Ma rencontre avec le Dugong

Ma rencontre avec le Dugong

Lors de vacances plongée dans le sud de l'Egypte, entre Marsa Alam et la frontière soudanaise, nous avons eu la surprise de voir très furtivement une silhouette de dugong, cet animal mythique et légendaire, malheureusement, la mer étant un peu agitée ce jour-là, la visibilité était mauvaise...bon, pas comme dans le canal ou une carrière le dimanche en fin d'après-midi mais suffisamment trouble pour ne pas voir clairement notre sujet.

Nous étions déjà particulièrement heureux d'avoir eu la chance d'apercevoir un dugong mais quand même un peu frustrés de n'avoir pas pu l'observer un peu mieux. 

Alors, c'est quoi, en fait, le dugong ? D'abord une adorable bébête en voie de disparition à cause du tourisme, de l'urbanisation des côtes et de la pollution. En effet, comme le dugong se nourrit de végétaux marins, son habitat est essentiellement côtier et est directement impacté par l'activité humaine qui se développe pour "le plus grand bien" de la fricocratie mais au détriment de l'environnement dont tous se f... comme de leur premier lange. C'est le cas également de la posidonie en méditerranée, cette plante qui fixe les fonds marins et représente à elle seule tout un écosystème.

Ainsi, ce gentil mammifère marin herbivore (Dugong dugon) appartient à l'ordre des siréniens, comme le lamantin qui, lui, vit en eau douce. La différence visible entre les deux est la forme de la queue que le dugong a en triangle, à l'instar des cétacés. Comme les cétacés, d'ailleurs, le dugong doit retourner en surface pour respirer et ne descend jamais plus bas qu'une quinzaine de mètres. Un taux de reproduction très bas ne favorise évidemment pas son expansion démographique.

Deux jours après cet événement un peu décevant, nous nous trouvons, au détour d'un récif, nez-à-nez avec un dugong. Rétropalmage immédiat, il est hors de question de l'effrayer. Total respect. Tu penses...d'une indifférence crasse, il a continué à brouter tranquillement sans nous accorder la moindre attention, nous donnant l'occasion de le photographier sous toutes les coutures, avec ses deux petits poissons jaunes, des carangues royales (Gnathanodon speciosus) puis, comme il devait remonter respirer, il est parti droit devant lui, direction la surface sauf que moi, j'étais sur la trajectoire, pas de bol, j'ai donc pris la sage décision de m'écarter. En même temps, la bête pèse presque une demie tonne.

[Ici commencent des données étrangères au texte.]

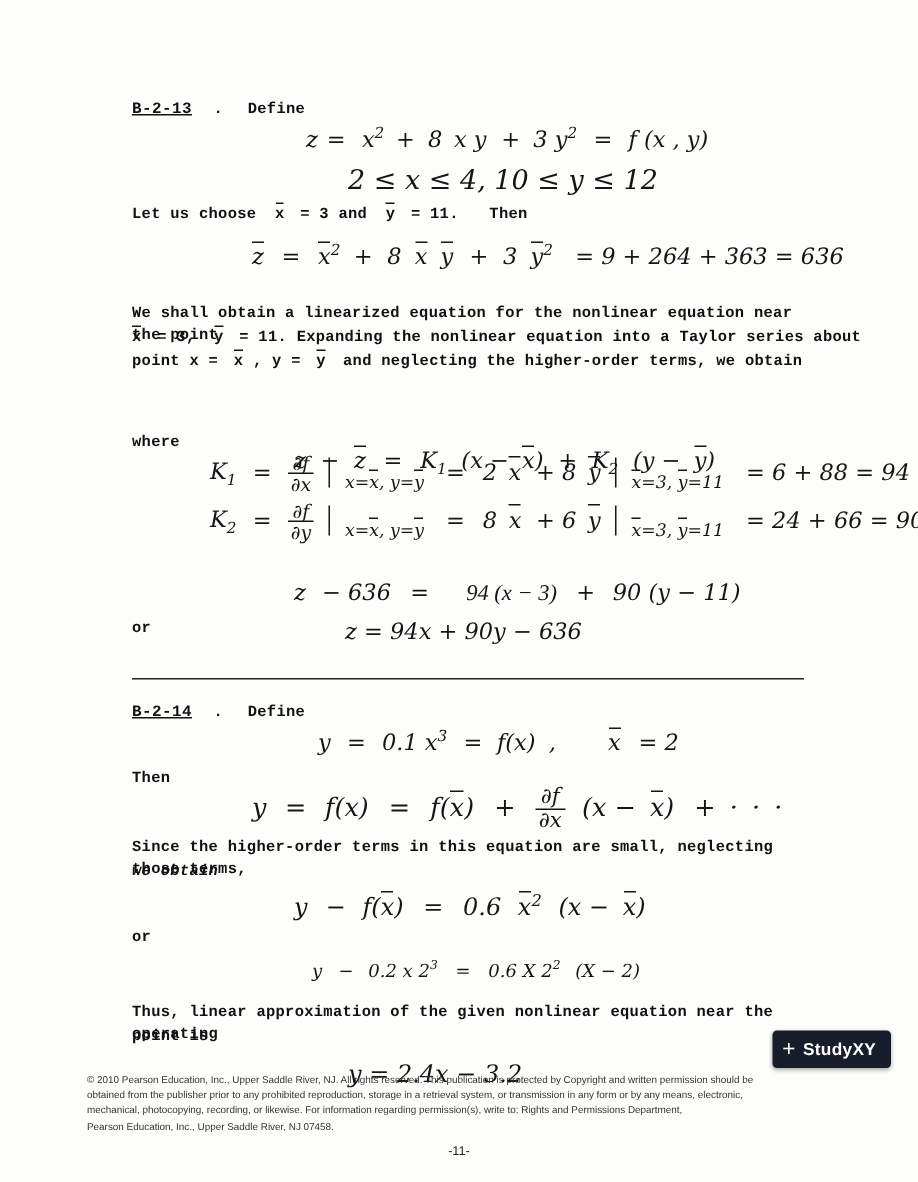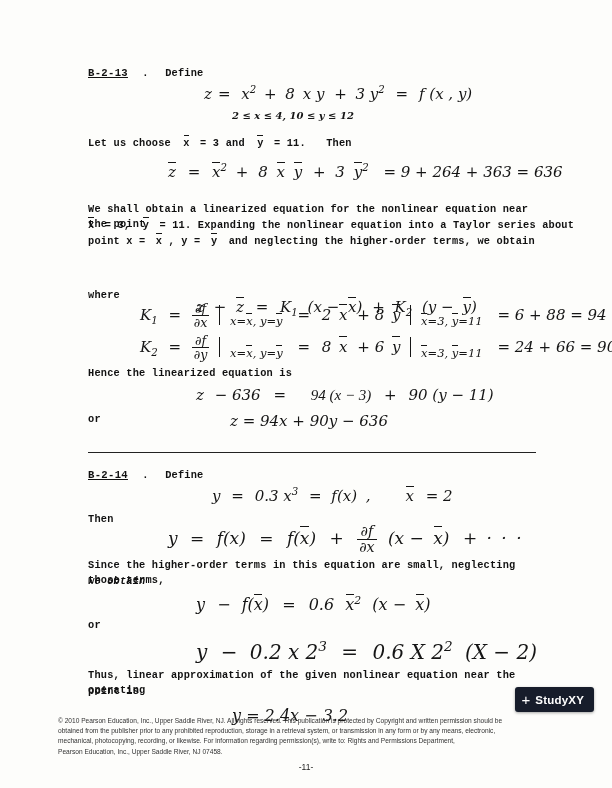--- a/index.html
+++ b/index.html
@@ -39,7 +39,7 @@
     white-space: nowrap;
   }
   .hw-lg { font-size: 15px; }
-  .hw-md { font-size: 10px; font-weight: bold; }
+  .hw-md { font-size: 18px; }
   .hw-sm { font-size: 11.5px; }
   .sup { font-size: 0.68em; vertical-align: super; font-style: italic; }
   .sub { font-size: 0.68em; vertical-align: sub; font-style: italic; }

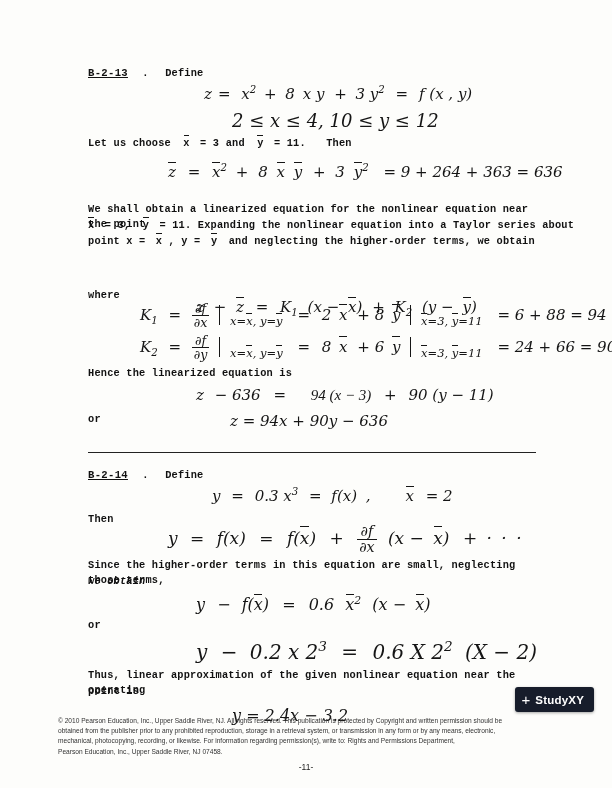--- a/index.html
+++ b/index.html
@@ -244,7 +244,6 @@
     <span style="margin-left:10px;">= 24 + 66 = 90</span>
   </div>
 
-  <div class="abs tw" style="left:88px; top:366px;">Hence the linearized equation is</div>
 
   <div class="abs hw hw-lg" style="left:196px; top:386px;">
     <span>z</span>

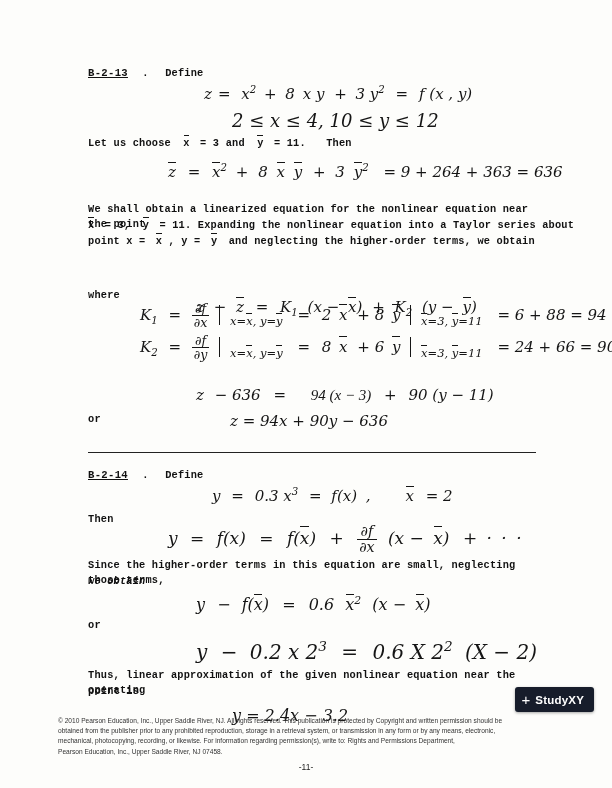--- a/index.html
+++ b/index.html
@@ -269,7 +269,7 @@
   <div class="abs hw hw-lg" style="left:212px; top:486px;">
     <span>y</span>
     <span style="margin-left:6px;">=</span>
-    <span style="margin-left:6px;">0.3 x</span><span class="sup">3</span>
+    <span style="margin-left:6px;">0.1 x</span><span class="sup">3</span>
     <span style="margin-left:6px;">=</span>
     <span style="margin-left:5px;">f(x)</span>
     <span style="margin-left:4px;">,</span>

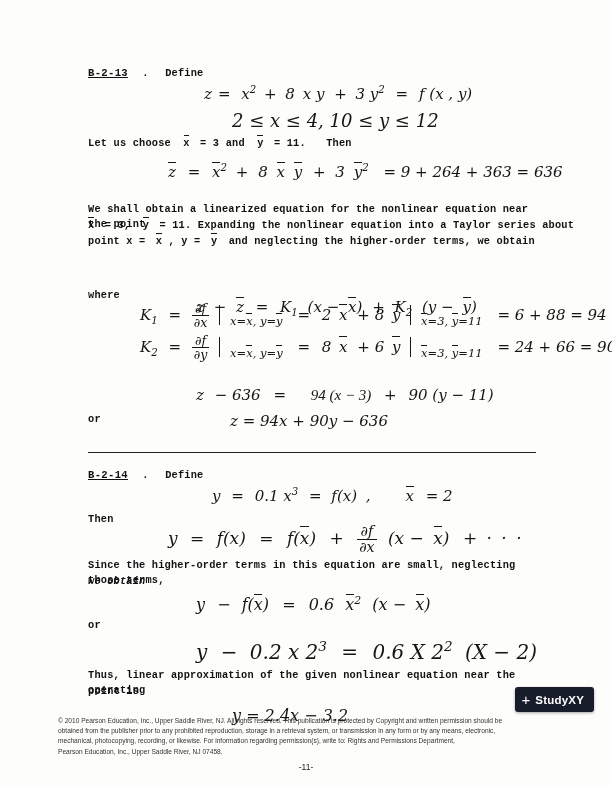--- a/index.html
+++ b/index.html
@@ -311,7 +311,7 @@
 
   <div class="abs tw" style="left:88px; top:618px;">or</div>
 
-  <div class="abs hw" style="left:196px; top:638px; font-size:20px;">
+  <div class="abs hw" style="left:208px; top:638px; font-size:12px;">
     <span>y</span>
     <span style="margin-left:7px;">−</span>
     <span style="margin-left:6px;">0.2 x 2</span><span class="sup">3</span>

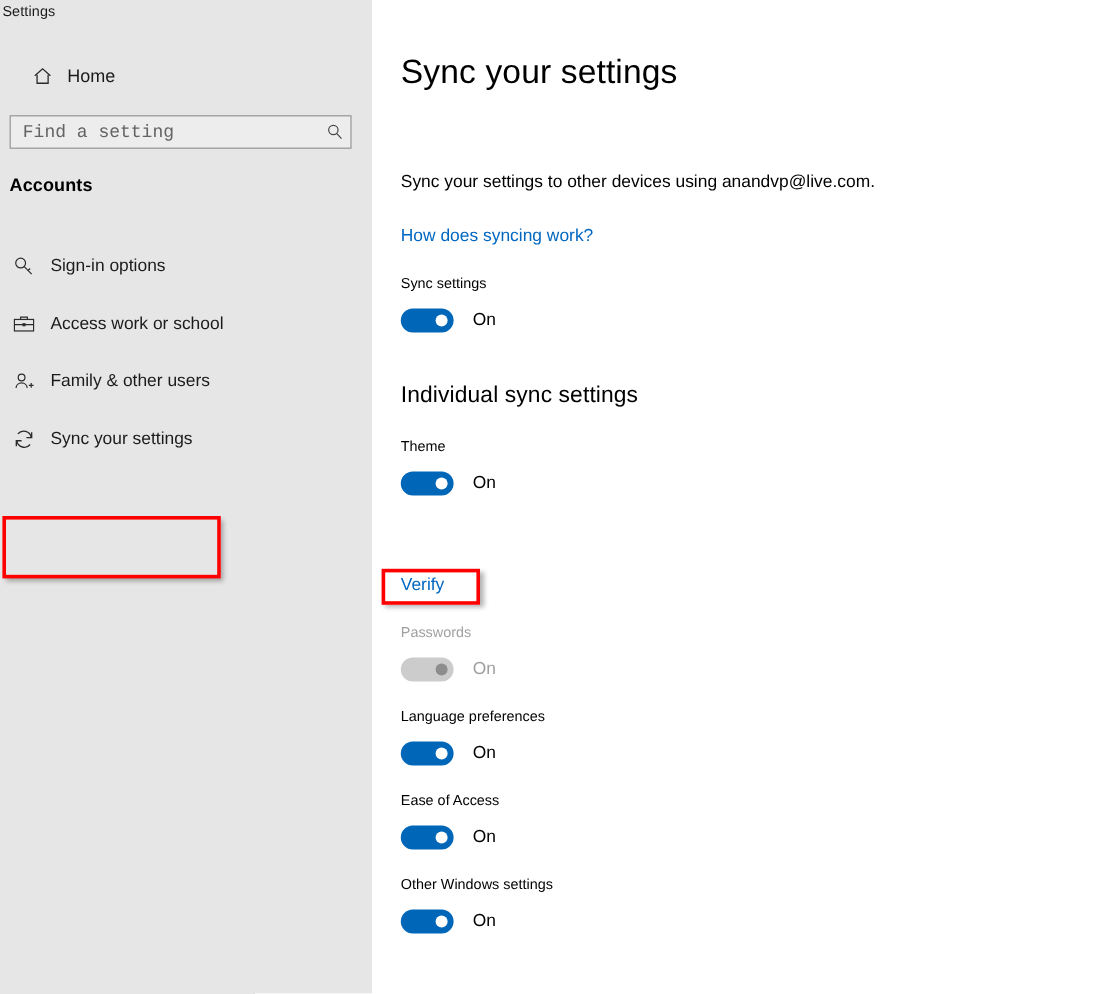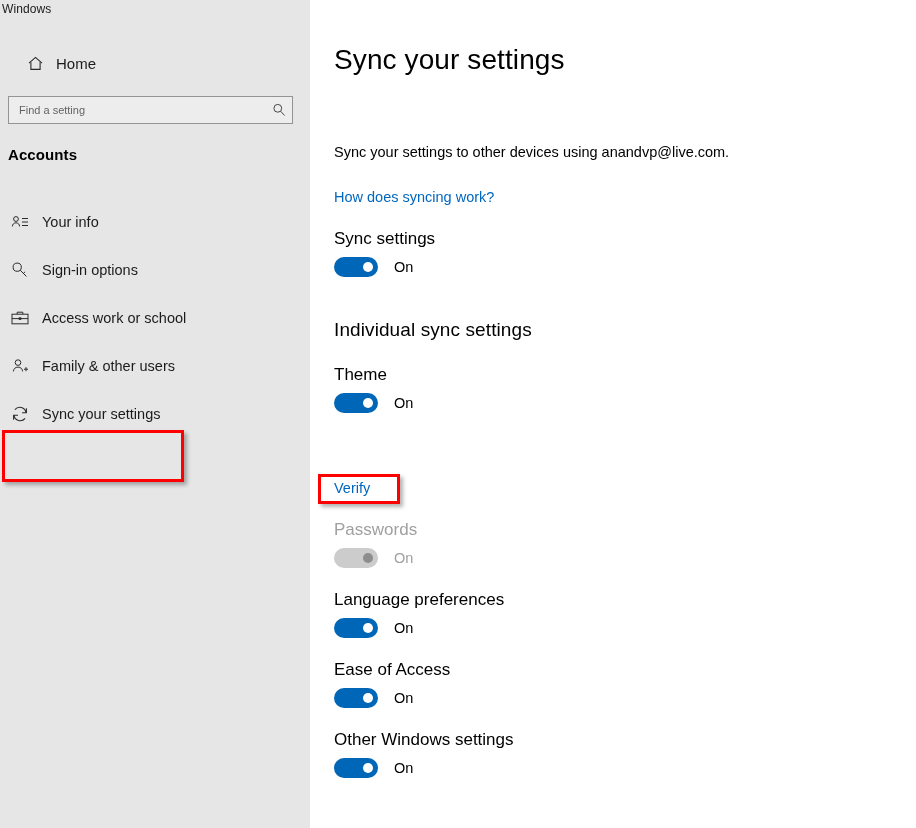--- a/index.html
+++ b/index.html
@@ -263,7 +263,7 @@
   <div class="sidebar">
 
     <div class="titlebar">
-      <span class="titlebar-text">Windows</span>
+      <span class="titlebar-text">Settings</span>
     </div>
 
     <div class="home-row">

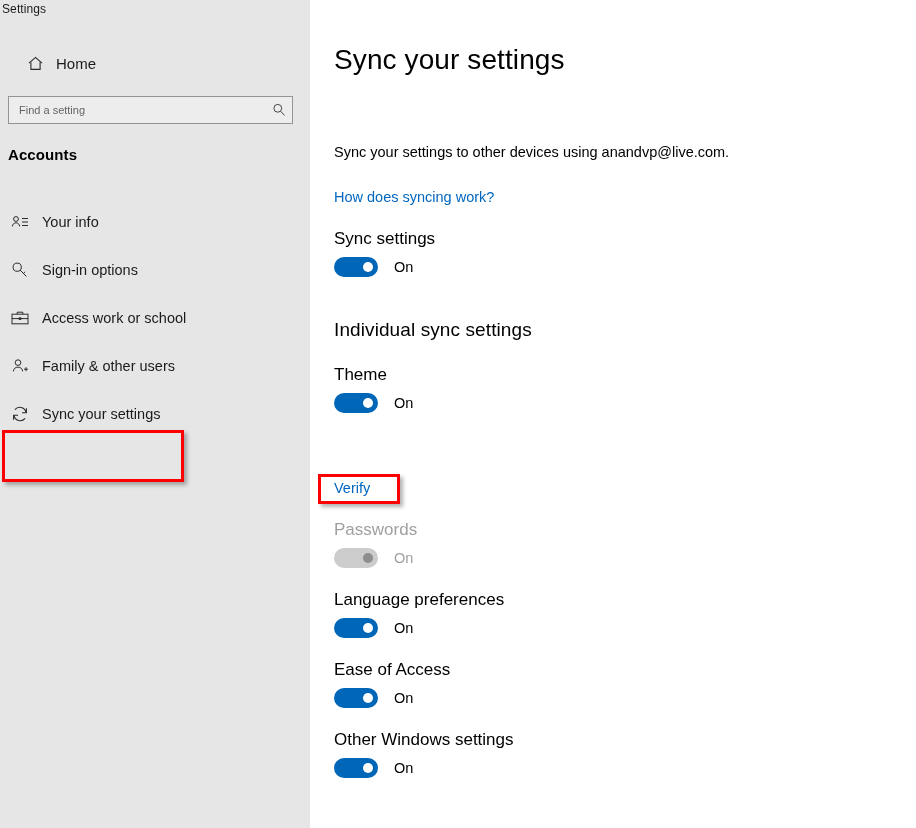--- a/index.html
+++ b/index.html
@@ -79,8 +79,8 @@
     border: 0;
     outline: 0;
     background: transparent;
-    font-family: Liberation Sans, sans-serif;
-    font-size: 11px;
+    font-family: Liberation Mono, monospace;
+    font-size: 15px;
     color: #14532d;
     padding: 0 6px 0 10px;
     height: 100%;

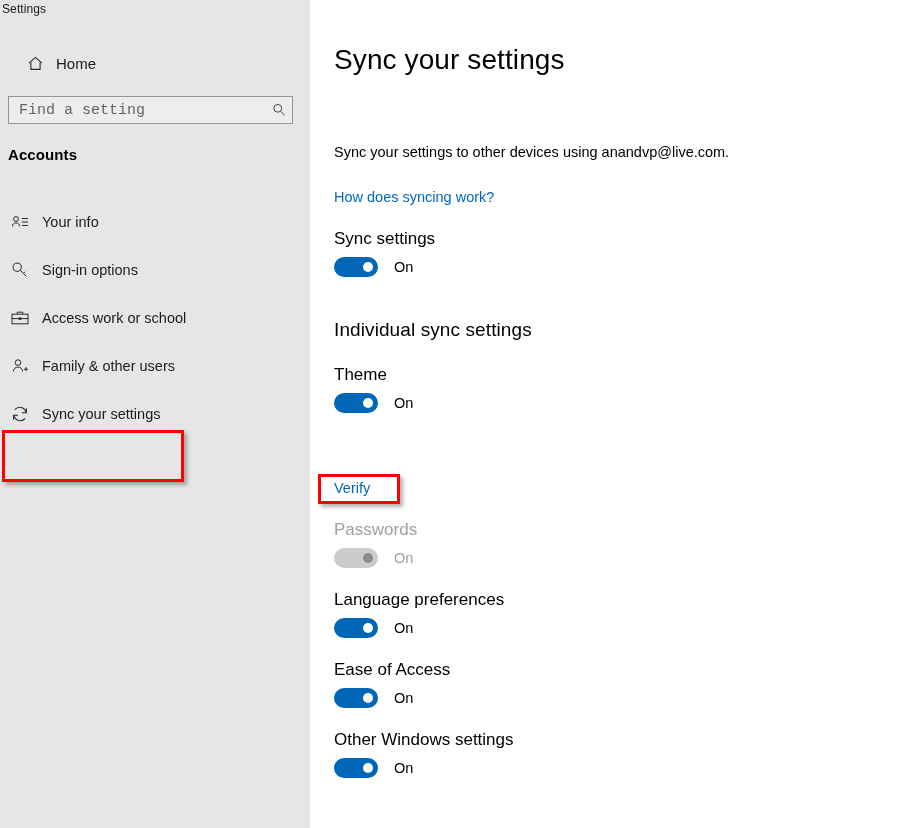--- a/index.html
+++ b/index.html
@@ -290,16 +290,6 @@
 
     <div class="navlist">
 
-      <div class="nav-item">
-        <span class="nav-icon">
-          <svg width="18" height="18" viewBox="0 0 18 18" fill="none" stroke="currentColor" stroke-width="1">
-            <circle cx="5" cy="6" r="2.4"></circle>
-            <path d="M1.4 13.4c0-2.2 1.7-3.6 3.6-3.6s3.6 1.4 3.6 3.6"></path>
-            <path d="M11 5.5h6M11 9h6M11 12.5h6"></path>
-          </svg>
-        </span>
-        <span class="nav-label">Your info</span>
-      </div>
 
 
       <div class="nav-item">

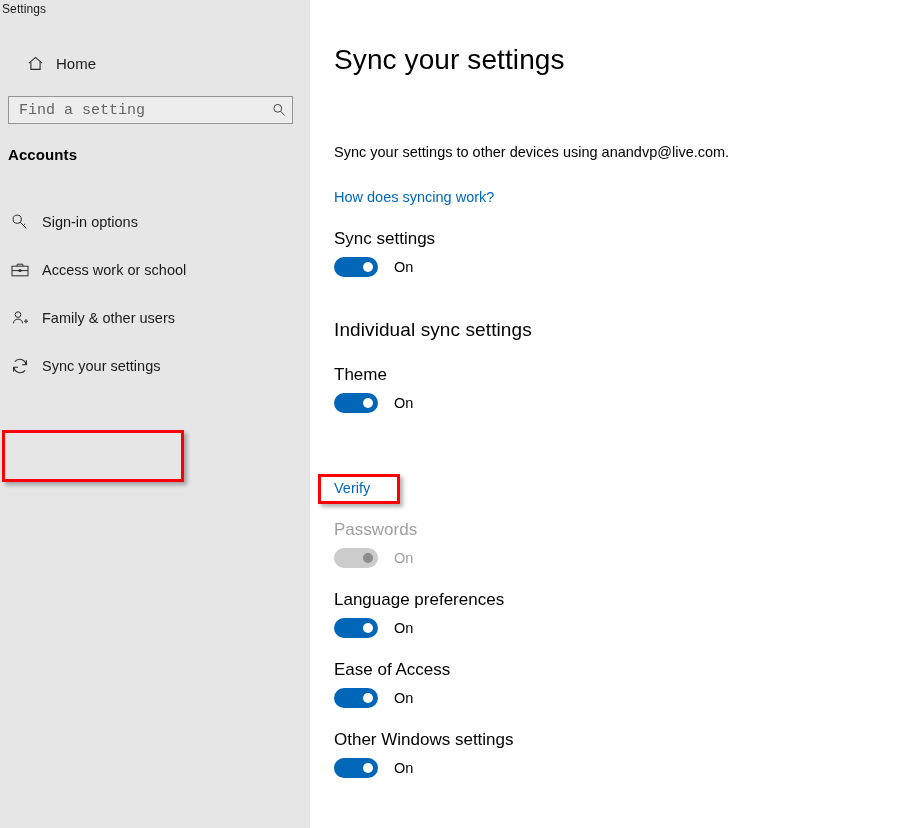--- a/index.html
+++ b/index.html
@@ -188,7 +188,7 @@
   }
 
   .setting-label {
-    font-size: 17px;
+    font-size: 12px;
     color: #000000;
   }
   .setting-label.disabled { color: #a0a0a0; }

Nous avons encore pu bénéficier de sa magnifique présence pendant quelques minutes puis il est allé voir autre part si l'herbe n'était pas meilleure.

Un souvenir qu'aucun d'entre nous n'est près d'oublier, aurons-nous un jour encore ce privilège de rencontrer un être aussi mythique et légendaire ? Seulement si les mesures nécessaires ont été prises efficacement pour enrayer sa disparition.